Julia is not yet very good with producing fast vectorized code which
does not allocate temporaries. The temporaries is what gets you here.
However, running your example, I get a slightly different a different
*.mem file (which makes more sense to me):
- function forward_propagate(nl::NeuralLayer,x::Vector{Float32})
0 nl.hx = x
248832000 wx = nl.w * nl.hx
348364800 nl.pa = nl.b+wx
1094864752 nl.pr = tanh(nl.pa).*nl.scale
- end
(what version of julia are you running, me 0.3.6). So everytime
forward_propagate is called some temporaries are allocated. So in
performance critical code you have write loops instead:
function forward_propagate(nl::NeuralLayer,x::Vector{Float32})

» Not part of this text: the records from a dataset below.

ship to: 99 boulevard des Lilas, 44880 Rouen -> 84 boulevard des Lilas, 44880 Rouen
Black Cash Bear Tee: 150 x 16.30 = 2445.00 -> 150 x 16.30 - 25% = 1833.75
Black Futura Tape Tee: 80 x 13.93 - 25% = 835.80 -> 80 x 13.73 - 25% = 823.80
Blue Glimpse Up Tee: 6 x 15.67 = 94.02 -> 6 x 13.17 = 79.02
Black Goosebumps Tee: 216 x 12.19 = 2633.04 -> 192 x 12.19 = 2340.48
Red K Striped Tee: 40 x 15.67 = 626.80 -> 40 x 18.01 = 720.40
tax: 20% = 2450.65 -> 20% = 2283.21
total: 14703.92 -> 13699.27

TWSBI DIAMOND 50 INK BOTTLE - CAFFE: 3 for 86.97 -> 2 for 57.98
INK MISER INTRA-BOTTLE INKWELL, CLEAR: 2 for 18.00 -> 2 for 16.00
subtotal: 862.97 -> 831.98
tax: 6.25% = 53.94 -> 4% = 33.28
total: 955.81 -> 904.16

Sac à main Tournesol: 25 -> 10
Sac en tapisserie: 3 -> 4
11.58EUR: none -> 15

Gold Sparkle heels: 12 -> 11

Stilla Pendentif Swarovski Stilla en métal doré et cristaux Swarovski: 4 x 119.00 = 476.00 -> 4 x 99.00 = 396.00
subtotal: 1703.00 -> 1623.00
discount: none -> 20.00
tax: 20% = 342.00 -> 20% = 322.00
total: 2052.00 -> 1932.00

nl.hx = x # note: nl.hx now point to the same junk of memory
for i=1:size(nl.w,1)
nl.pa[i] = 0.;
for j=1:size(nl.w,2)
nl.pa[i] += nl.w[i,j]*nl.hx[j]
end
nl.pa[i] += nl.b[i]
nl.pr[i] = tanh(nl.pa[i])*nl.scale[i]
end
end
This does not allocate any memory and runs your test case at about 2x
the speed.
Also a note on the code in your first email. Instead of:
for y in 1:img.height
@simd for x in 1:img.wid
if 1 < x < img.wid
@inbounds left = img.data[x-1,y]
@inbounds center = img.data[x,y]
@inbounds right = img.data[x+1,y]
you should be able to write:
@inbounds for y in 1:img.height
@simd for x in 1:img.wid
if 1 < x < img.wid
left = img.data[x-1,y]
center = img.data[x,y]
@inbounds right = img.data[x+1,y]
Also, did you check that the @simd works? I'm no expert on that but my
understanding is that most of the time it doesn't work with if-else. If
that is the case, maybe special-case the first and last iteration and
run the loop like: @simd for x in 2:img.wid-1 . In fact that would save
you a comparisons in each iteration irrespective of @simd.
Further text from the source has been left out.